─── Entries provided ───

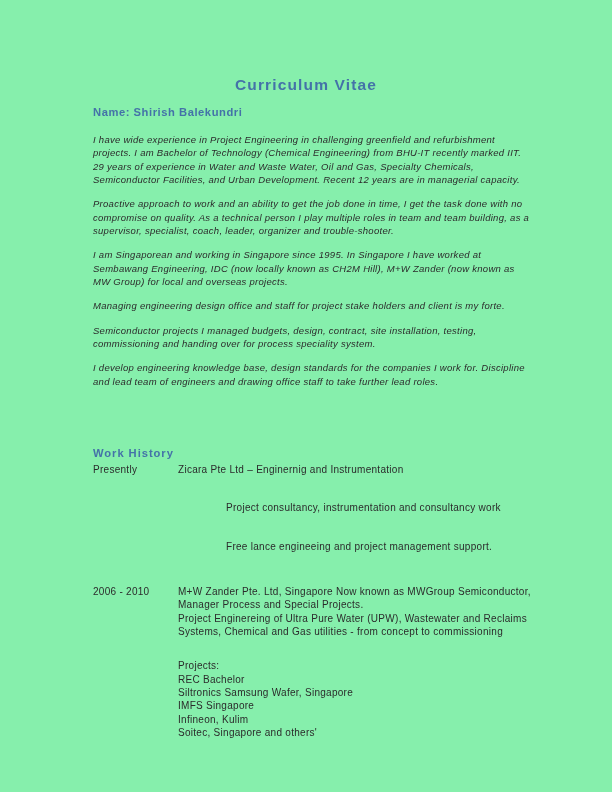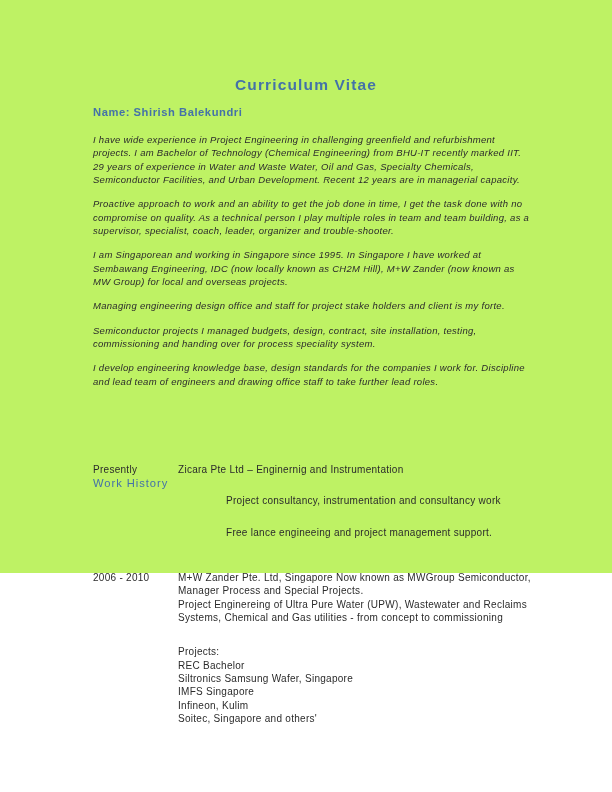--- a/index.html
+++ b/index.html
@@ -16,8 +16,8 @@
   .page {
     position: relative;
     width: 612px;
-    height: 573px;
-    background: #bef264;
+    height: 792px;
+    background: #86efac;
     box-sizing: border-box;
   }
 

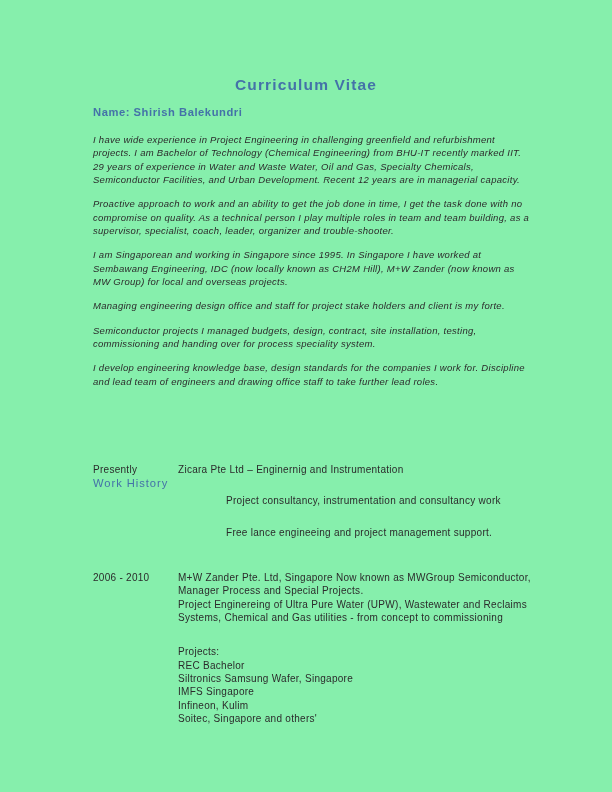--- a/index.html
+++ b/index.html
@@ -69,10 +69,9 @@
     top: 447px;
     left: 93px;
     font-size: 11.2px;
-    font-weight: normal;
+    font-weight: bold;
     color: #4472a8;
     letter-spacing: 0.95px;
-    margin-top: 30px;
   }
 
   .work-list {

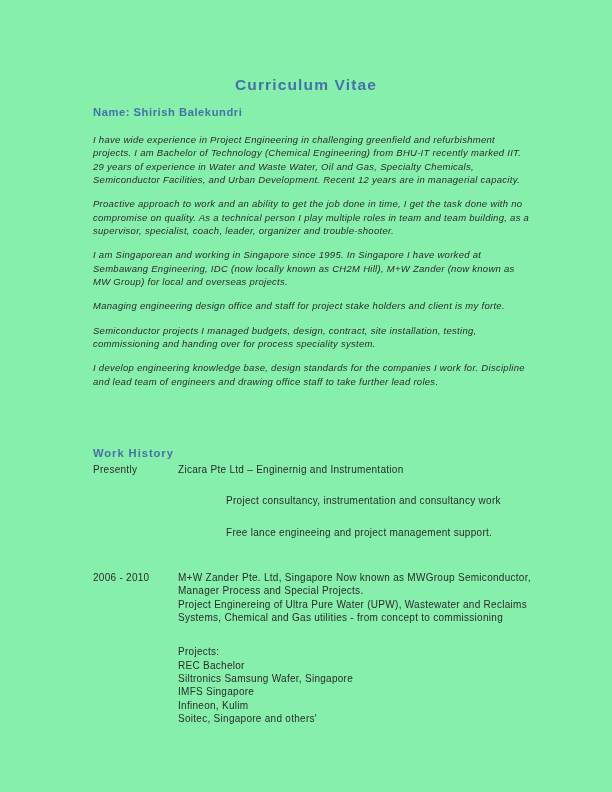--- a/index.html
+++ b/index.html
@@ -102,7 +102,7 @@
     letter-spacing: 0.28px;
   }
   .entry-line { margin: 0; }
-  .entry-line.spaced { margin-top: 18px; padding-left: 48px; }
+  .entry-line.spaced { margin-top: 25px; padding-left: 48px; }
   .entry-group { margin: 0; }
   .entry-group.gap { margin-top: 21px; }
   .project-line { margin: 0; }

───

→ **Work to complete**
Your copy should hold only the lines above from the one containing "-16,8 +16,8 @@" through the one containing "18px; padding-left: 48px;", exactly as written and free of pictures.

→ **Final answer**
@@ -16,8 +16,8 @@
   .page {
     position: relative;
     width: 612px;
-    height: 573px;
-    background: #bef264;
+    height: 792px;
+    background: #86efac;
     box-sizing: border-box;
   }
 

--- a/index.html
+++ b/index.html
@@ -69,10 +69,9 @@
     top: 447px;
     left: 93px;
     font-size: 11.2px;
-    font-weight: normal;
+    font-weight: bold;
     color: #4472a8;
     letter-spacing: 0.95px;
-    margin-top: 30px;
   }
 
   .work-list {

--- a/index.html
+++ b/index.html
@@ -102,7 +102,7 @@
     letter-spacing: 0.28px;
   }
   .entry-line { margin: 0; }
-  .entry-line.spaced { margin-top: 18px; padding-left: 48px; }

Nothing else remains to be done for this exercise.